A Battle for Nevada: Preview to Nevada-UNLV’s upcoming Fremont Cannon Match-up

Tight end Shaun Grayson holding up his fist to signal third down for UNLV's defense during last week's game against San José State. Photo by Jordan Anders-McClain.

The highly-anticipated annual Nevada Wolf Pack vs UNLV Rebels football game is just a couple of days away after being moved to Nevada Day weekend this season. The Rebels, still in search of a win this season, will face Nevada’s NFL draft prospect quarterback Carson Strong and his top-ranked offense this Friday.

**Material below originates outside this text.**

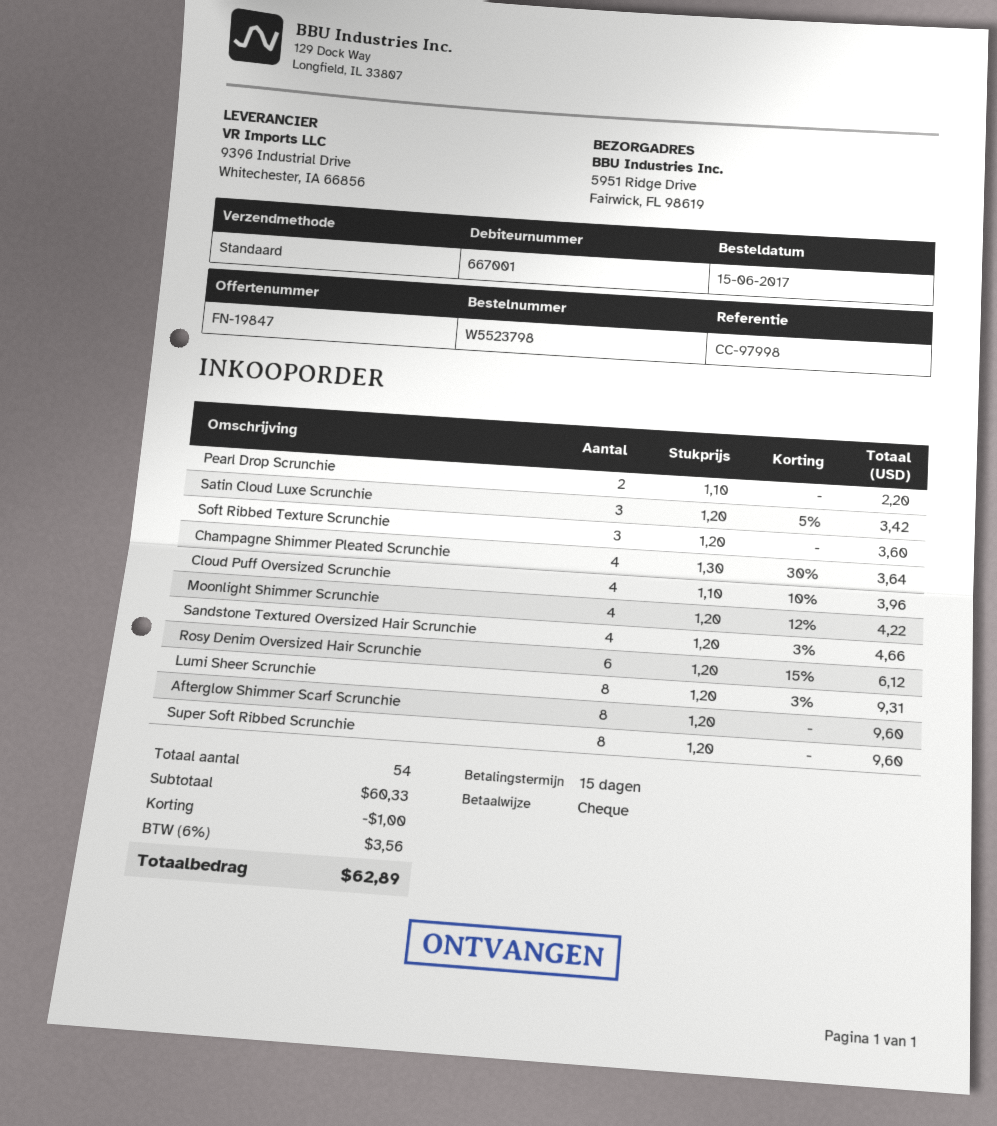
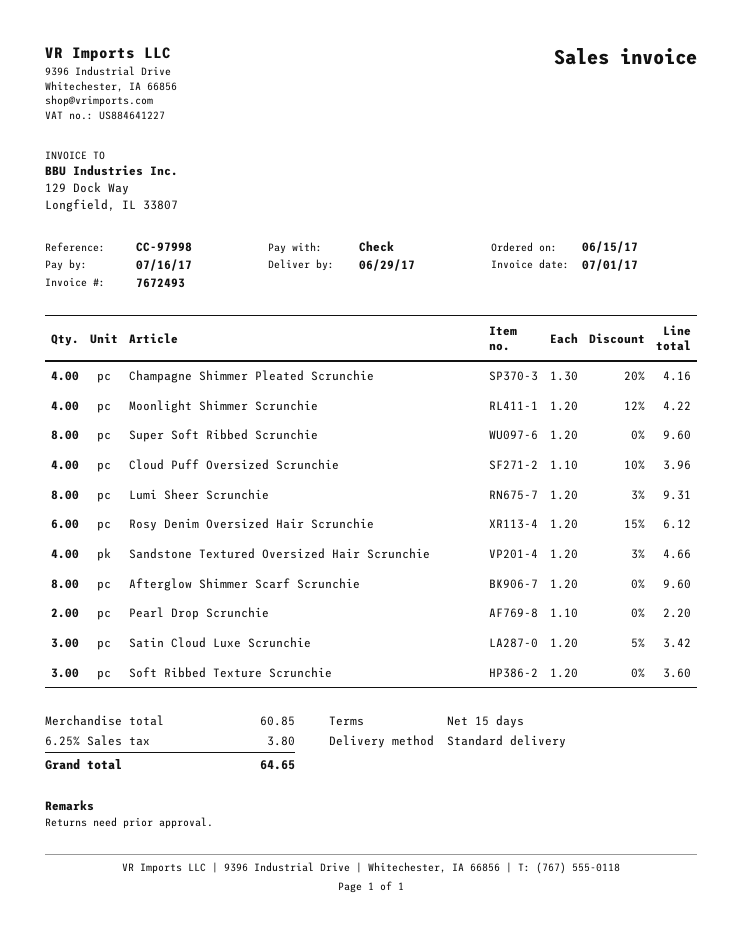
Champagne Shimmer Pleated Scrunchie: 4 x 1.30 - 30% = 3.64 -> 4 x 1.30 - 20% = 4.16
subtotal: 60.33 -> 60.85
discount: 1.00 -> none
tax: 6% = 3.56 -> 6.25% = 3.80
total: 62.89 -> 64.65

The Fremont Cannon match-up between these in-state rivals has been sold out for weeks and will be played in Reno at Mackay Stadium. The Rebels are looking to take back the Fremont Cannon trophy after the Wolf Pack took possession of it in last year’s match-up in Las Vegas. 

Things to Know

The Battle Born Rivalry between these two schools inspired the Fremont Cannon, which was first built in 1970 specifically awarded to the winner of the Battle for Nevada. 

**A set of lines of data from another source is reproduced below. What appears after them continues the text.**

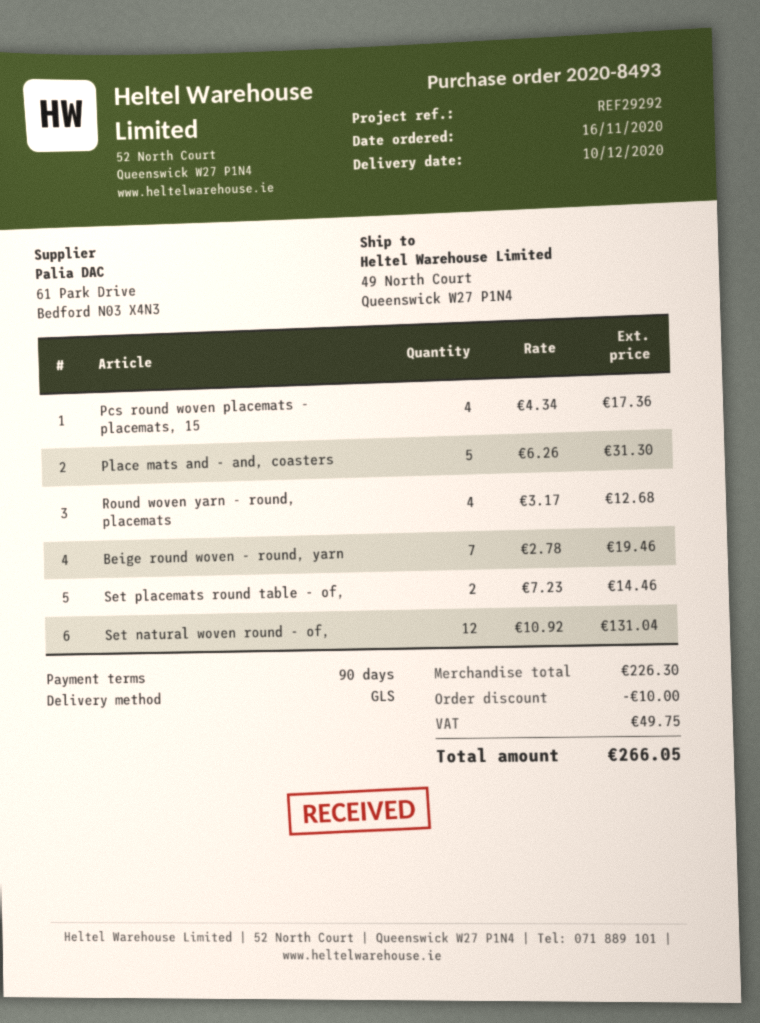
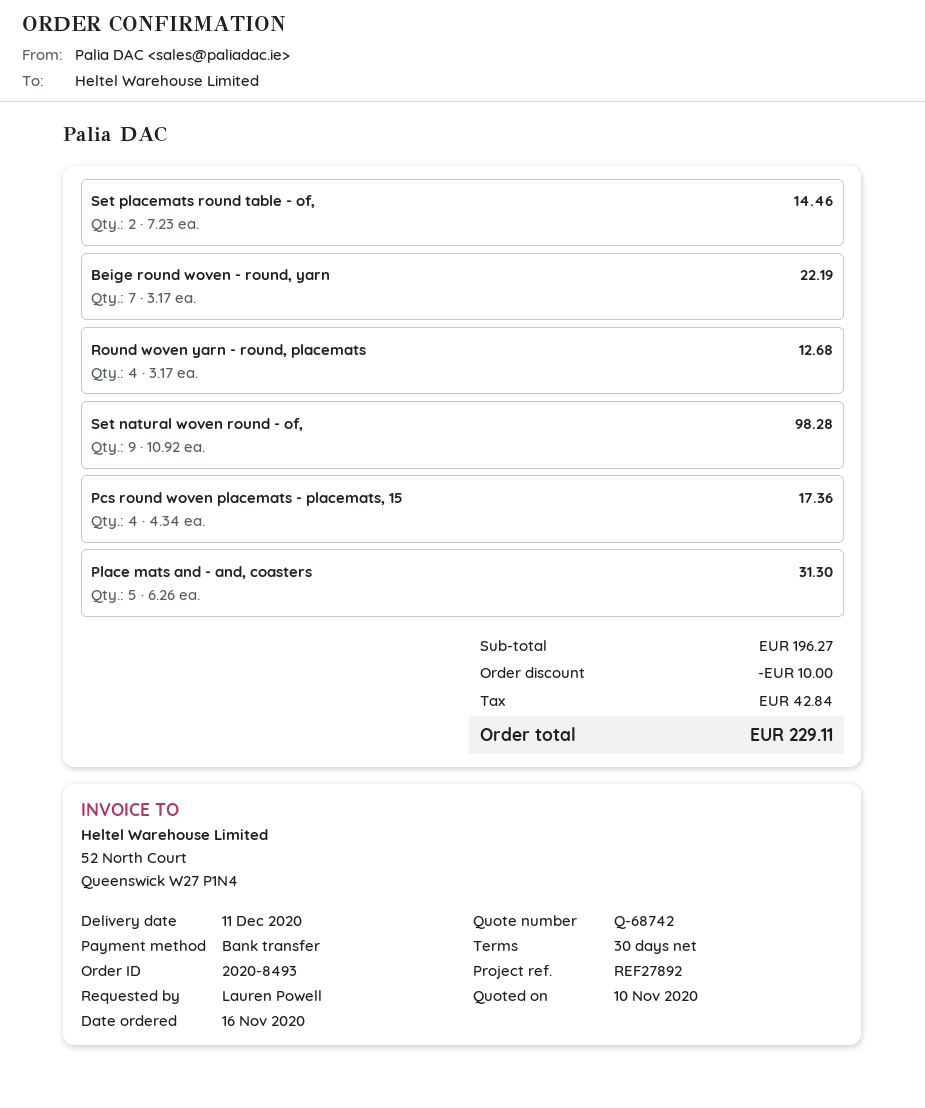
delivery date: 2020-12-10 -> 2020-12-11
payment terms: 90 days -> 30 days
reference: REF29292 -> REF27892
Beige round woven - round, yarn: 7 x 2.78 = 19.46 -> 7 x 3.17 = 22.19
Set natural woven round - of,: 12 x 10.92 = 131.04 -> 9 x 10.92 = 98.28
subtotal: 226.30 -> 196.27
tax: 49.75 -> 42.84
total: 266.05 -> 229.11

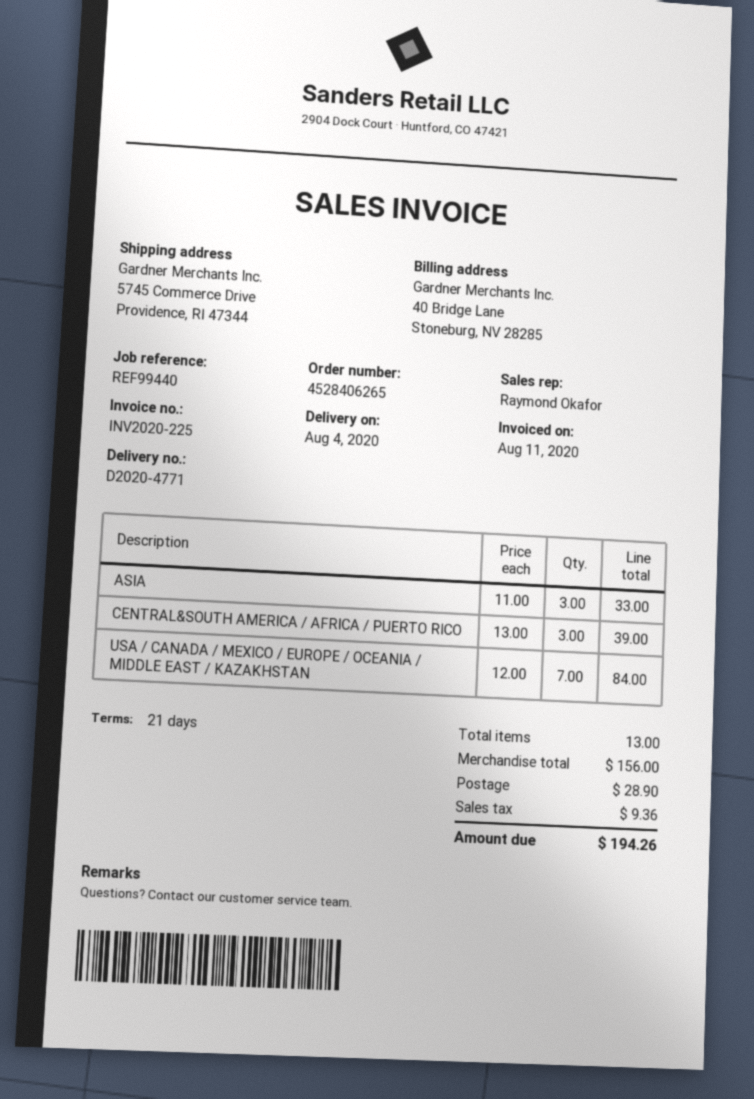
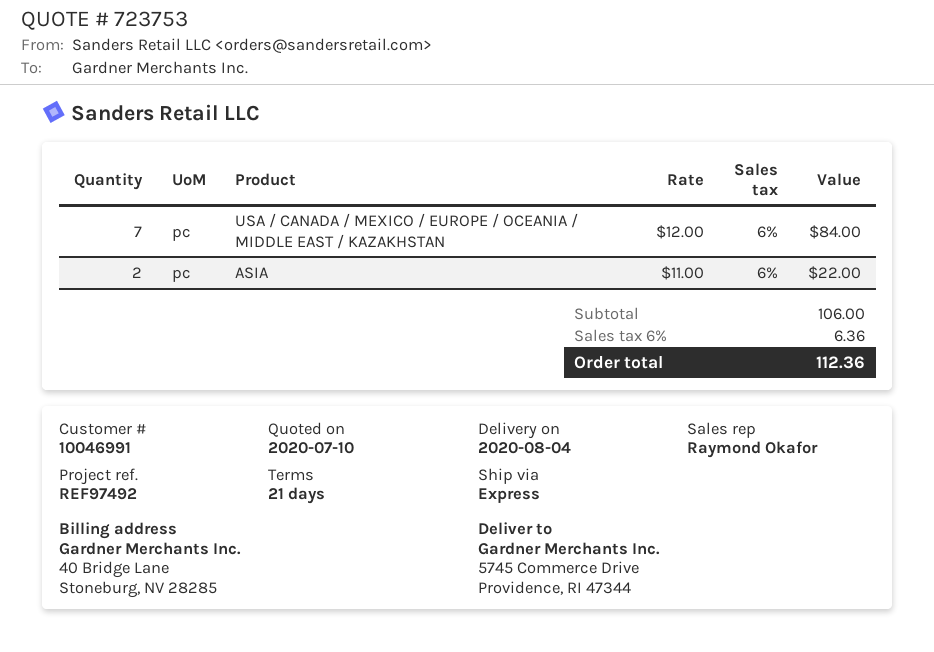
reference: REF99440 -> REF97492
ASIA: 3 x 11.00 = 33.00 -> 2 x 11.00 = 22.00
CENTRAL&SOUTH AMERICA / AFRICA / PUERTO RICO: 3 x 13.00 = 39.00 -> none
subtotal: 156.00 -> 106.00
shipping: 28.90 -> none
tax: 9.36 -> 6.36
total: 194.26 -> 112.36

UNLV was the first team to win the cannon and since has had possession of the Cannon a total of 18 times throughout the trophy’s history. Although Nevada holds the all-time trophy series lead 27-18. 

Heading into this match-up, both teams are coming off a loss within one score to conference opponents in the Mountain West. However, the 5-2 Wolf Pack are a 20.5 point favorite to win the match.

Rebel’s star running back Charles Williams is looking to become UNLV’s all-time leading rusher, he is just 74 yards shy of 3733 career yards which would tie him for first. One more rushing touchdown will put him tied at fifth for all-time rushing touchdowns.

Another notable mention, UNLV head coaches are 2-9 in their first games held in Reno, the last win was in 2015 by former head coach Tony Sanchez. 

Key Match-ups

Cameron Friel vs Carson Strong

Carson Strong has certainly put up some impressive stats so far this season throwing 20 touchdowns to 4 interceptions while throwing a 70.4 completion percentage. Strong is ranked fifth in the nation in passing yards and tied for eighth in passing touchdowns. 

On the other hand, UNLV has gone through some growing pains this season but don’t count them out just yet. Quarterback Cameron Friel was ranked a top 5 PFF (Pro Football Focus) True Freshman quarterback in passing this past week. 

In week 5 against UTSA, Friel became the first UNLV quarterback to pass for 200 yards since Max Gilliam in week 2 of the previous season. Friel went on to pass for over 200 yards again last week against San José State. 

Friel has certainly been making a name for himself this season and his growing connections with receiver Kyle Williams and Charles Williams reflect that on the field. 

Nevada’s passing offense vs UNLV’s secondary

The one thing we know going into this game is Nevada is going to run a pass-heavy offense, it’s what they know. Although they have the #21 total ranked offense, Strong averages 352.29 passing yards per game, currently ranked fourth in the nation.

Nevada’s passing offense through week 8 is ranked third in the nation out of all 130 NCAA teams. Nevada’s run game is almost extinct, the team only averages 79.9 rushing yards a game. Therefore, UNLV’s secondary is gonna have their work cut out for them.

Doubling the Wolf Pack’s star receiver Romeo Doubs is going to be a must, Doubs leads his team with 590 yards on 45 receptions, averaging 13.3 yards per reception and three touchdowns. 

UNLV’s defense has allowed an average of 448.3 total yards per game this season. Defense must find new ways of stopping this offense, last week Fresno State often ran a 3-man rush which slowed down Strong’s passing game by adding more pressure to his targets. By finding these holes in Nevada’s offense, Fresno was able to walk away with a win. 

UNLV’s run game v Nevada’s defense

UNLV’s rushing offense has been one of their strong suits this season. Although in the previous two games they have relied more heavily on the passing game, it might be a good time to go back to the roots. 

Running a more rush-heavy offense will give UNLV the leverage on time clock management, by keeping the chains moving it gives Nevada’s pass-heavy offense less time on the field to score.  

Nevada’s defensive line is currently tied for third in team sacks, defensive tackle Tristian Nicholas leads his team with eight, with nearly all the others having at least one this season. 

If the Rebel’s decide to focus more on the run game, it takes out the risk of Friel being sacked multiple times, since the Wolf Pack averages 4 sacks a game. 

The Game

The Fremont Cannon matchup between the two Nevada school rivals is set for kickoff at 7 p.m. in Reno. Catch the game on CBSSN.